State Attorney General Richard Blumenthal, one of the nation's most outspoken advocates for increased hedge fund regulation has repeatedly urged regulators and legislators to consider raising the accredited investor standard.
Some hedge funds have now also expressed support for the proposal by the Securities and Exchange Commission that would shrink the pool of eligible hedge fund investors.
The number of households permitted to invest in hedge funds would be reduced by 88% if the change takes effect, according to SEC economists. Under the proposal, only investors worth $2.5 million or more, about 1.3 percent of U.S. households, would qualify. The proposal, which is open to a 60-day public comment period, also prohibits using the value of a primary home to meet the requirement.
"Raising net worth requirements is a critically significant first step toward helping protect vulnerable investors in the higher risk world of hedge fund investment," Blumenthal said in a statement.
"Especially in areas like Connecticut, increasing real estate values have escalated the retailization of hedge funds -- and entitled and exposed exponentially growing masses of middle class investors to hedge funds," Blumenthal said.
Industry insiders agree. "The change is long overdue," said the head of a Connecticut-based multibillion-dollar fund of funds, who declined to give his name because of company policy.

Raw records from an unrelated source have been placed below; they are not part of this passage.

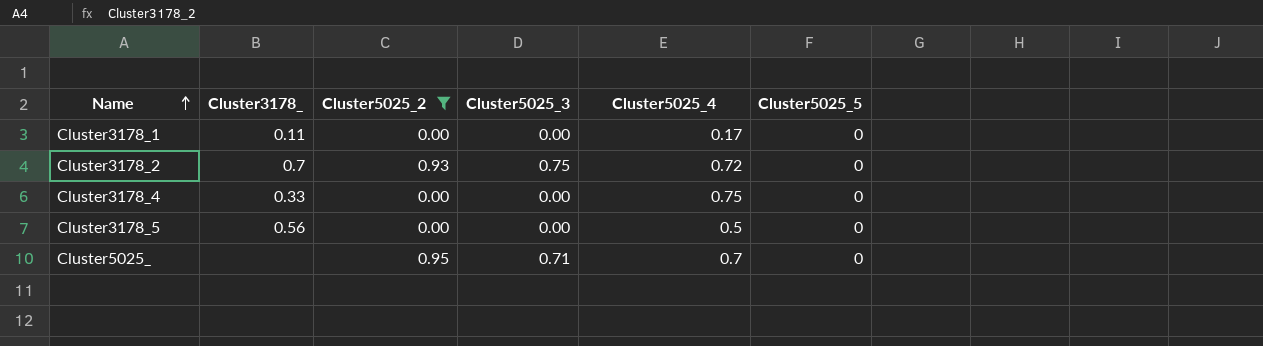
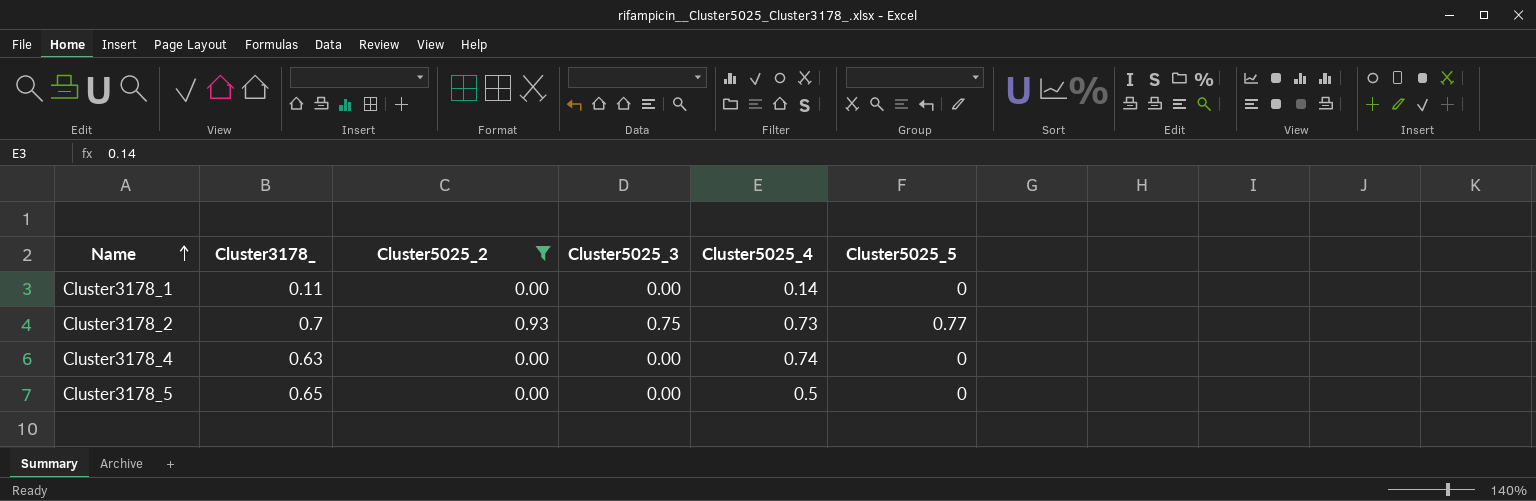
row Cluster5025_: none | 0.95 | 0.71 | 0.7 | 0 -> none
Cluster3178_1 | Cluster5025_4: 0.17 -> 0.14
Cluster3178_2 | Cluster5025_4: 0.72 -> 0.73
Cluster3178_2 | Cluster5025_5: 0 -> 0.77
Cluster3178_4 | Cluster3178_: 0.33 -> 0.63
Cluster3178_4 | Cluster5025_4: 0.75 -> 0.74
Cluster3178_5 | Cluster3178_: 0.56 -> 0.65

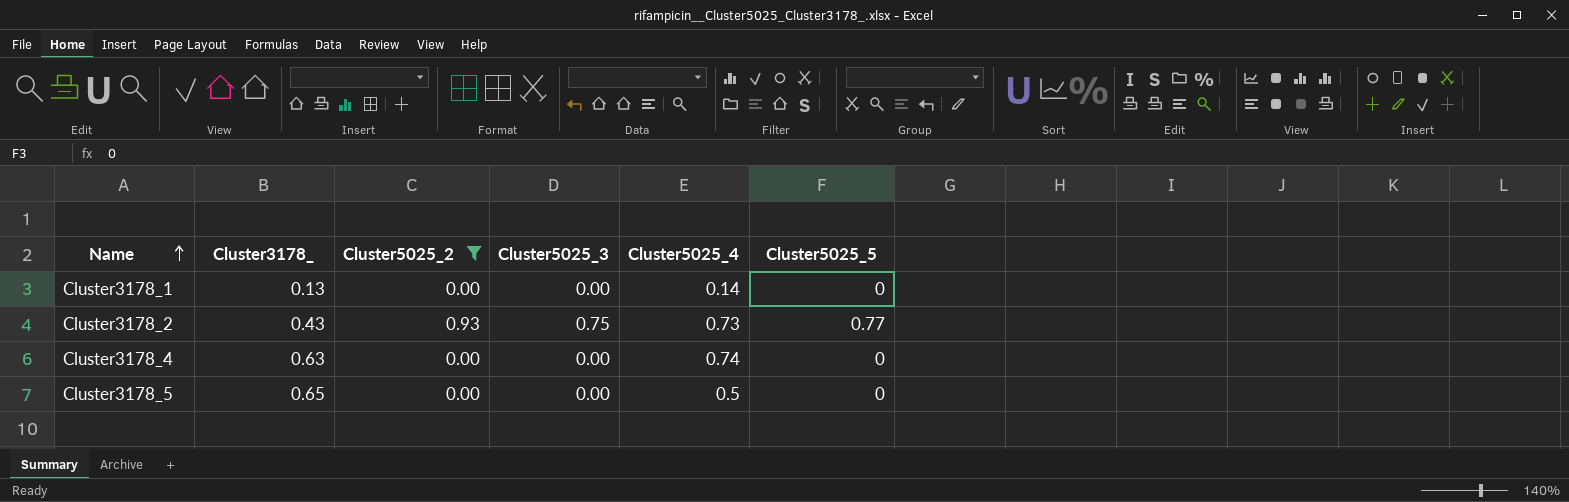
Cluster3178_1 | Cluster3178_: 0.11 -> 0.13
Cluster3178_2 | Cluster3178_: 0.7 -> 0.43

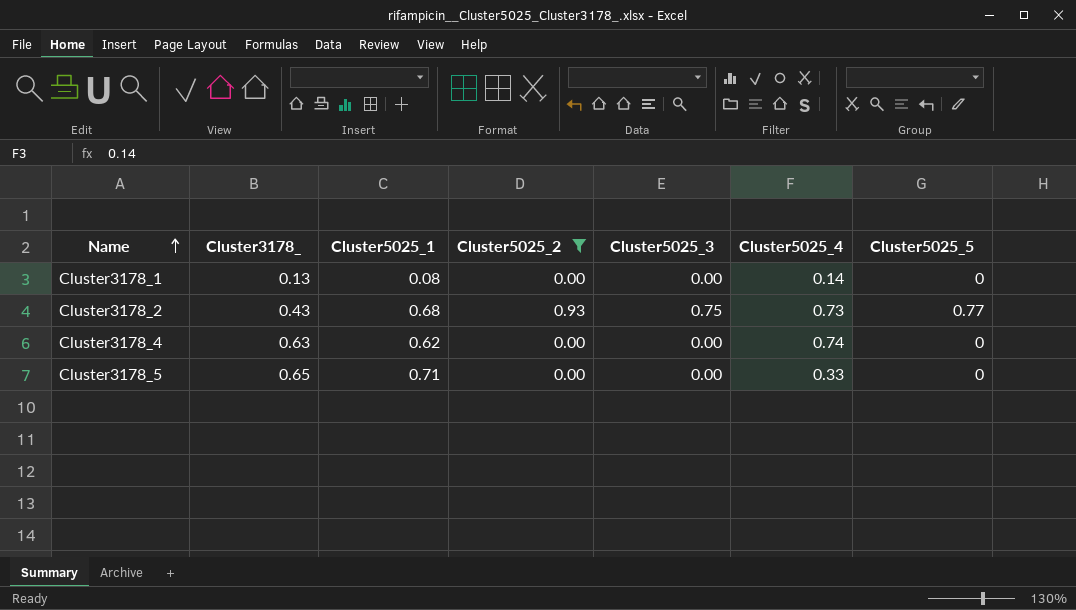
column Cluster5025_1 | position: none -> 3
Cluster3178_5 | Cluster5025_4: 0.5 -> 0.33

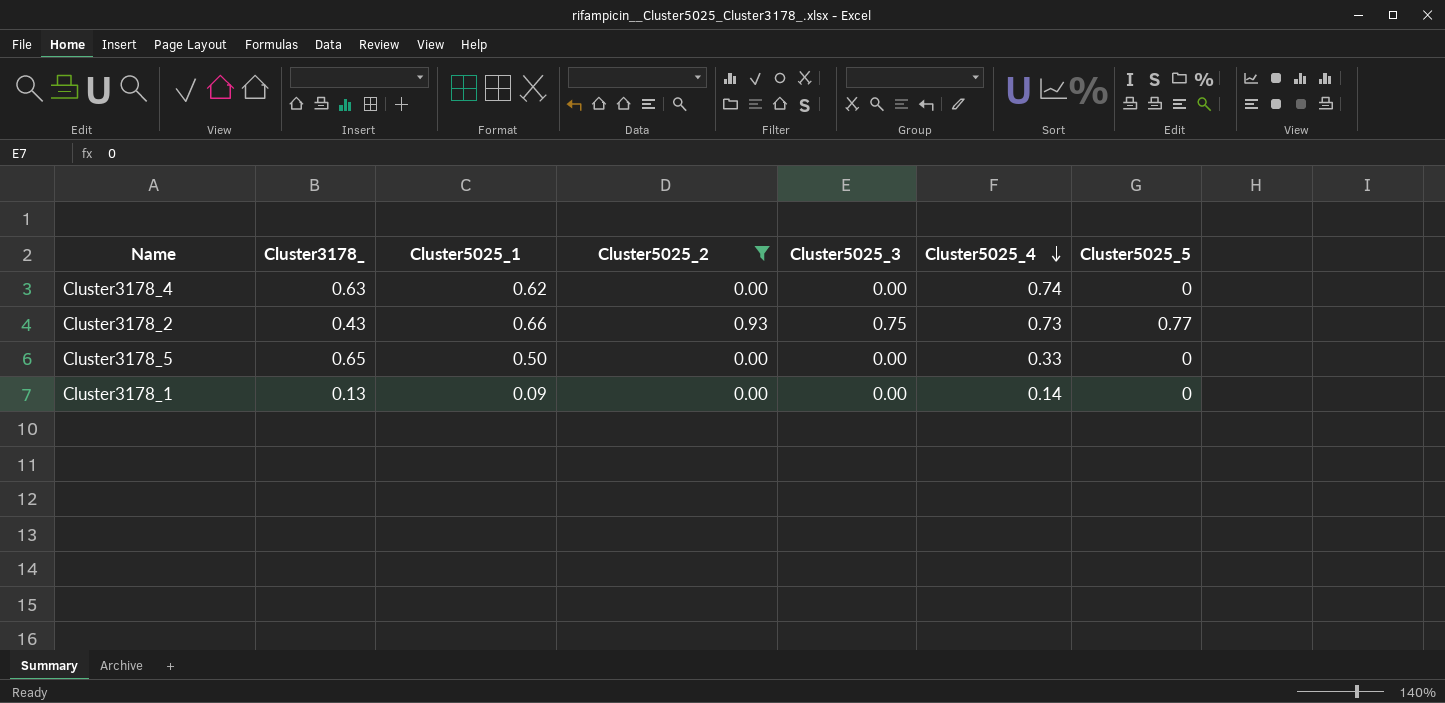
row order: Name ascending -> Cluster5025_4 descending
Cluster3178_2 | Cluster5025_1: 0.68 -> 0.66
Cluster3178_5 | Cluster5025_1: 0.71 -> 0.50
Cluster3178_1 | Cluster5025_1: 0.08 -> 0.09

"It's totally appropriate that the SEC should be updating the standard, which has not increased for inflation for many, many years," the fund manager said. The new rule would have "virtually no impact" on the industry in terms of the amount of assets being pumped into hedge funds, he said.
Victor Zimmermann Jr., managing partner of the Stamford office of Curtis, Mallet-Prevost, Colt & Mosle LLC, a law firm with many hedge fund clients, agreed that the impact would not be extreme. "The industry has changed quite a bit in the last five or 10 years," he said. "It is much more dominated by institutional money, rather than individuals."
Even hedge fund startups, which historically sought out wealthy individuals for seed money, are now turning to large banks as initial seed investors, Zimmermann said. "It is just fewer and fewer funds relying on individual investors," he said.
Zimmermann said hedge funds probably won't oppose the SEC rule, recognizing that it wouldn't have much impact on the industry and at the same time might satisfy some state regulators such as Blumenthal who have been clamoring for more oversight.